Medicaid was created in 1965 as a joint federal/state program to finance healthcare services for low-income Americans. The program now covers about 73.5 million Americans. The federal government establishes certain requirements, but states manage their own programs—setting payment rates, contracting with insurers to manage enrollee care, and often broadening eligibility beyond federal requirements. The federal government reimburses state expenditures, generally covering half of the cost in the wealthiest states and around three-quarters of costs in the poorest states. During Fiscal Year 2018, the federal government covered 63 percent of total Medicaid expenditures.

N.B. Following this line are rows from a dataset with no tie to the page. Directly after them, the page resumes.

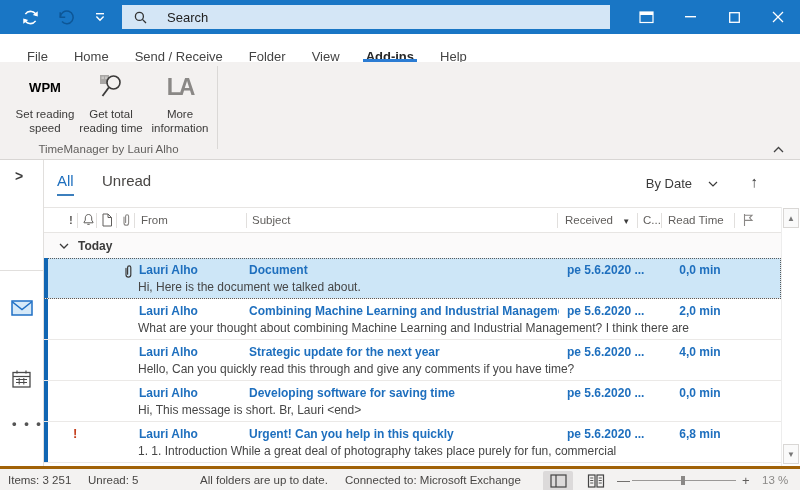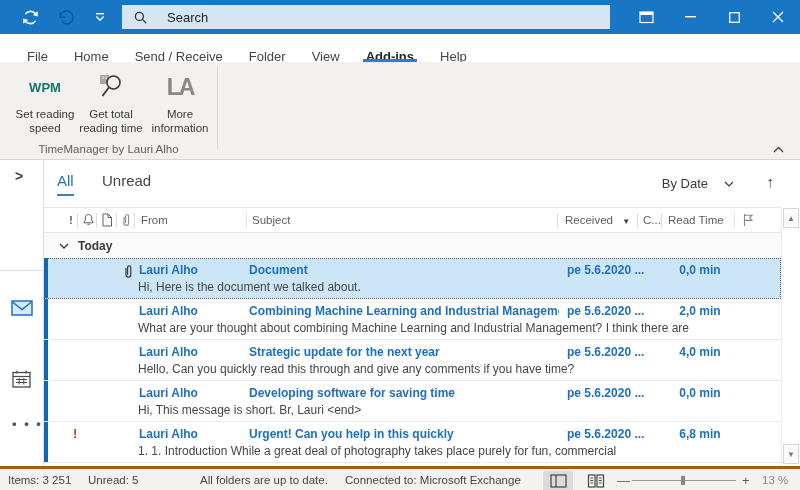--- a/index.html
+++ b/index.html
@@ -27,38 +27,38 @@
   .rtab.active{font-weight:bold;color:#262626;}
   .rtab.active::after{content:"";position:absolute;left:10px;right:10px;bottom:0;height:3px;background:var(--accent);}
 
   
   .ribbon{position:relative;height:98px;background:#f3f1f0;border-bottom:1px solid #d8d6d4;}
   .rgroup{position:absolute;left:0;top:0;width:217px;height:100%;}
   .rbtns{display:flex;padding:8px 0 0 12px;}
   .rbtn{width:66px;display:flex;flex-direction:column;align-items:center;}
   .rbtn .r-ico{height:34px;display:flex;align-items:center;justify-content:center;}
   .rbtn .r-lbl{font-size:11.5px;line-height:14px;text-align:center;color:#3b3a39;margin-top:3px;}
-  .wpm{font-weight:bold;font-size:13px;color:#0f766e;}
+  .wpm{font-weight:bold;font-size:13px;color:#000000;}
   .la{font-weight:bold;font-size:23px;color:#8a8886;letter-spacing:-2px;}
   .gdivider{position:absolute;left:217px;top:4px;bottom:10px;width:1px;background:#dad8d6;}
   .glabel{position:absolute;left:0;bottom:4px;width:217px;text-align:center;font-size:11.5px;color:#605e5c;}
   .collapse{position:absolute;right:16px;bottom:6px;}
 
   
   .main{display:flex;height:306px;}
   .navstrip{width:44px;background:#fff;border-right:1px solid #e1dfdd;position:relative;flex:0 0 auto;}
   .nav-expand{position:absolute;left:15px;top:8px;font-size:14px;font-weight:bold;color:#3b3b3b;}
   .nav-div{position:absolute;left:0;right:0;top:110px;height:1px;background:#e1dfdd;}
   .nav-mail{position:absolute;left:11px;top:140px;}
   .nav-cal{position:absolute;left:12px;top:210px;}
   .nav-dots{position:absolute;left:12px;top:256px;font-size:13px;letter-spacing:2px;color:#555;font-weight:bold;}
 
   .listpane{flex:1;position:relative;background:#fff;overflow:hidden;}
 
-  .filterbar{position:absolute;left:0;right:0;top:0;height:47px;}
+  .filterbar{position:absolute;left:0;right:16px;top:0;height:47px;}
   .vt{position:absolute;top:12px;font-size:15px;}
   .vt-all{left:13px;color:var(--link);padding-bottom:5px;border-bottom:2px solid #3c7fbd;}
   .vt-unread{left:58px;color:#484644;}
   .sortctl{position:absolute;right:66px;top:16px;font-size:13px;color:#3b3b3b;display:flex;align-items:center;gap:16px;}
   .sortdir{position:absolute;right:26px;top:13px;font-size:15px;color:#3b3b3b;}
 
   .colheaders{position:absolute;left:0;right:0;top:47px;height:26px;border-top:1px solid #e7e5e3;
               border-bottom:1px solid #e7e5e3;font-size:11.5px;color:#605e5c;}
   .ch{position:absolute;top:6px;}
   .chdiv{position:absolute;top:5px;width:1px;height:15px;background:#e1dfdd;}

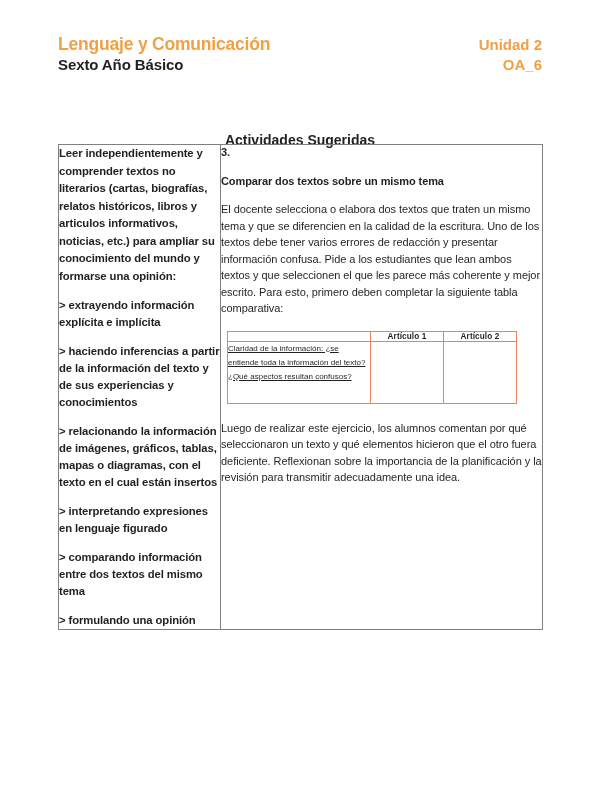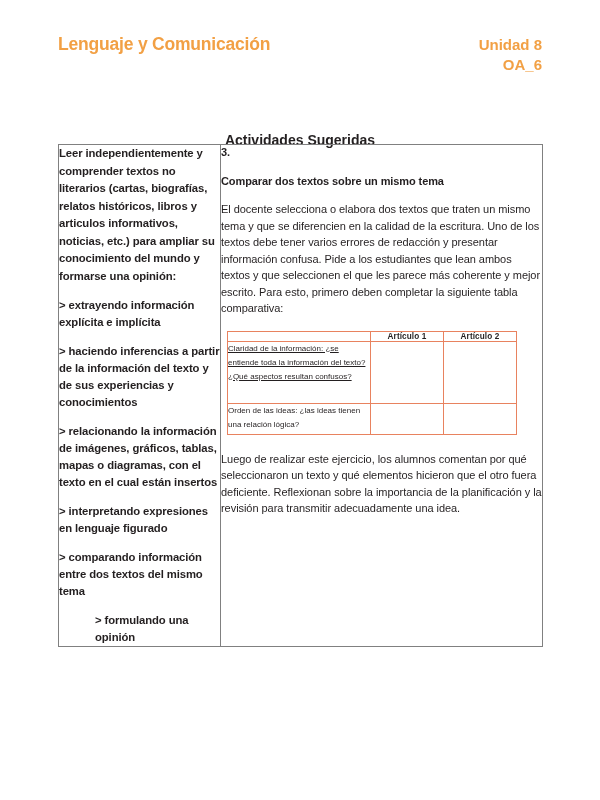--- a/index.html
+++ b/index.html
@@ -120,21 +120,21 @@
     margin: 0 0 12px 0;
     letter-spacing: -0.1px;
   }
   .obj-item {
     font-size: 11.3px;
     font-weight: bold;
     line-height: 17px;
     margin: 0 0 12px 0;
     letter-spacing: -0.1px;
   }
-  .obj-item:last-child { margin-bottom: 0; margin-left: 36px; }
+  .obj-item:last-child { margin-bottom: 0; }
 
   
   .act-number {
     font-size: 11px;
     font-weight: bold;
     line-height: 15px;
     margin: 0 0 14px 0;
   }
   .act-subtitle {
     font-size: 11px;
@@ -197,23 +197,24 @@
     margin: 0;
     letter-spacing: -0.05px;
   }
 </style>
 </head>
 <body>
 
 <div class="doc-header">
   <div class="header-left">
     <div class="title-main">Lenguaje y Comunicación</div>
+    <div class="title-sub">Sexto Año Básico</div>
   </div>
   <div class="header-right">
-    <div class="unit-line">Unidad 8</div>
+    <div class="unit-line">Unidad 2</div>
     <div class="oa-line">OA_6</div>
   </div>
 </div>
 
 <div class="section-title">Actividades Sugeridas</div>
 
 <table class="main-table">
   <colgroup>
     <col class="col-left">
     <col class="col-right">
@@ -247,25 +248,20 @@
               <tr>
                 <th class="inner-head blank"></th>
                 <th class="inner-head">Artículo 1</th>
                 <th class="inner-head">Artículo 2</th>
               </tr>
               <tr class="r1">
                 <td class="inner-cell-label">Claridad de la información: ¿se entiende toda la información del texto? ¿Qué aspectos resultan confusos?</td>
                 <td class="inner-cell-empty"></td>
                 <td class="inner-cell-empty"></td>
               </tr>
-              <tr class="r2">
-                <td class="inner-cell-label">Orden de las ideas: ¿las ideas tienen una relación lógica?</td>
-                <td class="inner-cell-empty"></td>
-                <td class="inner-cell-empty"></td>
-              </tr>
             </tbody>
           </table>
         </div>
 
         <p class="closing-para">Luego de realizar este ejercicio, los alumnos comentan por qué seleccionaron un texto y qué elementos hicieron que el otro fuera deficiente. Reflexionan sobre la importancia de la planificación y la revisión para transmitir adecuadamente una idea.</p>
       </td>
     </tr>
   </tbody>
 </table>
 

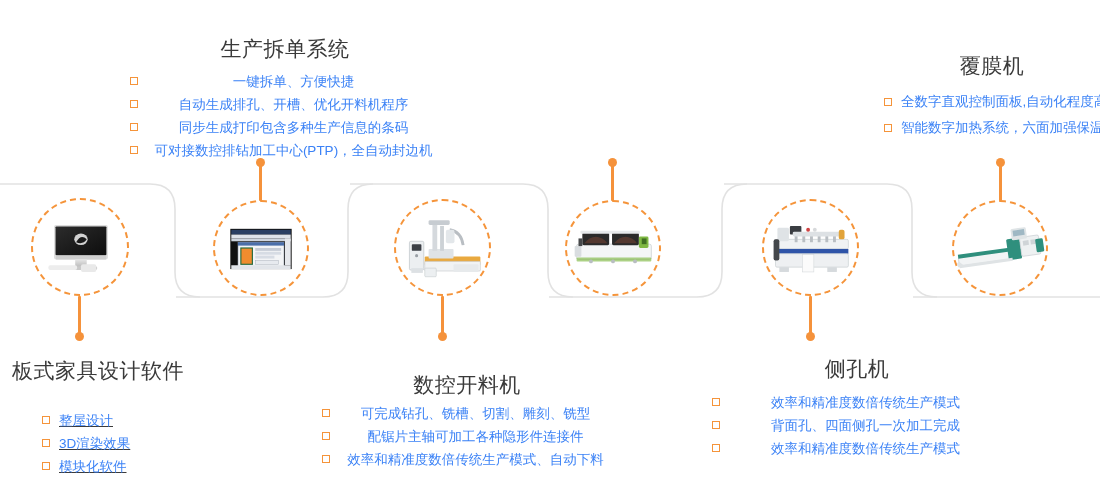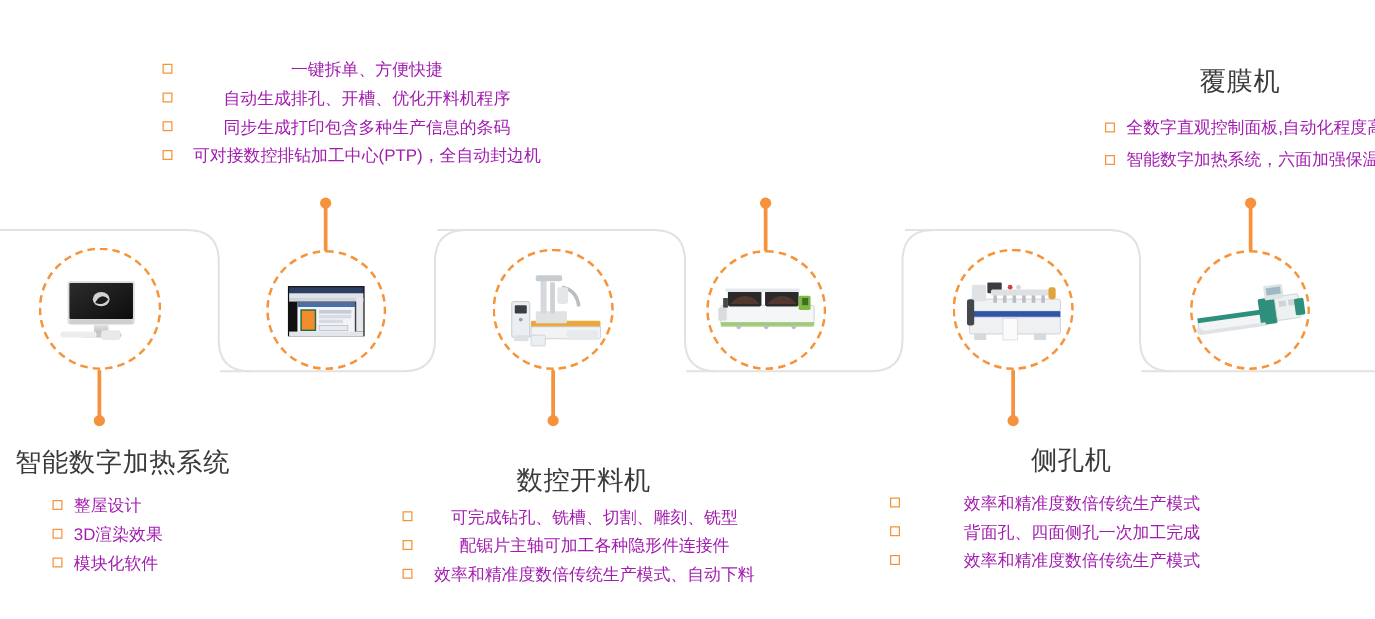--- a/index.html
+++ b/index.html
@@ -24,21 +24,21 @@
 
   
   .grp{position:absolute;}
   .grp h3{
     margin:0;font-weight:400;font-size:21px;line-height:26px;color:#3a3a3a;
     letter-spacing:.5px;white-space:nowrap;
   }
   .grp ul{margin:0;padding:0;list-style:none;}
   .grp li{
     position:relative;padding-left:17px;
-    font-size:13.5px;line-height:23px;color:#a21caf;white-space:nowrap;
+    font-size:13.5px;line-height:23px;color:#3b82f6;white-space:nowrap;
   }
   .grp li .bx{
     position:absolute;left:0;top:7px;width:8px;height:8px;
     border:1px solid #F5943A;box-sizing:border-box;background:transparent;
   }
   .ttl-c{text-align:center;}
   .ttl-l{text-align:left;}
 
   
   .ph{width:100%;height:100%;position:relative;}
@@ -205,20 +205,21 @@
           <path d="M4 56 L-2 62 L10 62 Z" fill="#dfe3e5"></path>
           <rect x="4" y="60" width="56" height="3" fill="#dfe3e5"></rect>
         </g>
       </svg>
     </div>
   </div>
   <div class="conn" style="left:999px;top:163px;height:38px;"></div>
   <div class="conn-dot" style="left:996px;top:158px;"></div>
 
   <div class="grp ttl-c" style="left:130px;top:36px;width:310px;">
+    <h3>生产拆单系统</h3>
     <ul style="margin-top:8px;">
       <li>
         <span class="bx"></span>
         <span>一键拆单、方便快捷</span>
       </li>
       <li>
         <span class="bx"></span>
         <span>自动生成排孔、开槽、优化开料机程序</span>
       </li>
       <li>
@@ -241,22 +242,22 @@
         <span>全数字直观控制面板,自动化程度高</span>
       </li>
       <li style="line-height:26px;">
         <span class="bx" style="top:9px;"></span>
         <span>智能数字加热系统，六面加强保温</span>
       </li>
     </ul>
   </div>
 
   <div class="grp ttl-l" style="left:12px;top:358px;width:260px;">
-    <h3>智能数字加热系统</h3>
-    <ul style="margin-top:9px;padding-left:30px;">
+    <h3>板式家具设计软件</h3>
+    <ul style="margin-top:25px;padding-left:30px;text-decoration:underline;">
       <li>
         <span class="bx"></span>
         <span>整屋设计</span>
       </li>
       <li>
         <span class="bx"></span>
         <span>3D渲染效果</span>
       </li>
       <li>
         <span class="bx"></span>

The reimbursement percentage was actually higher than this because states have developed accounting gimmicks that generate federal reimbursements for artificial state expenditures. Of note, Congress raised each state’s federal reimbursement by 6.2 percentage points during the coronavirus public health emergency. For Medicaid to meet its core mission, its focus should remain on the truly vulnerable—lowincome children, pregnant women, seniors and individuals with disabilities.
The Affordable Care Act (ACA) expanded eligibility to Medicaid beyond its core and historic populations to cover childless, nondisabled, working-age adults with income below 138 percent of the federal poverty level. States that have resisted expansion have witnessed the soaring costs in other states and the adverse impact on the vulnerable patients already on Medicaid who must compete for providers with expansion enrollees.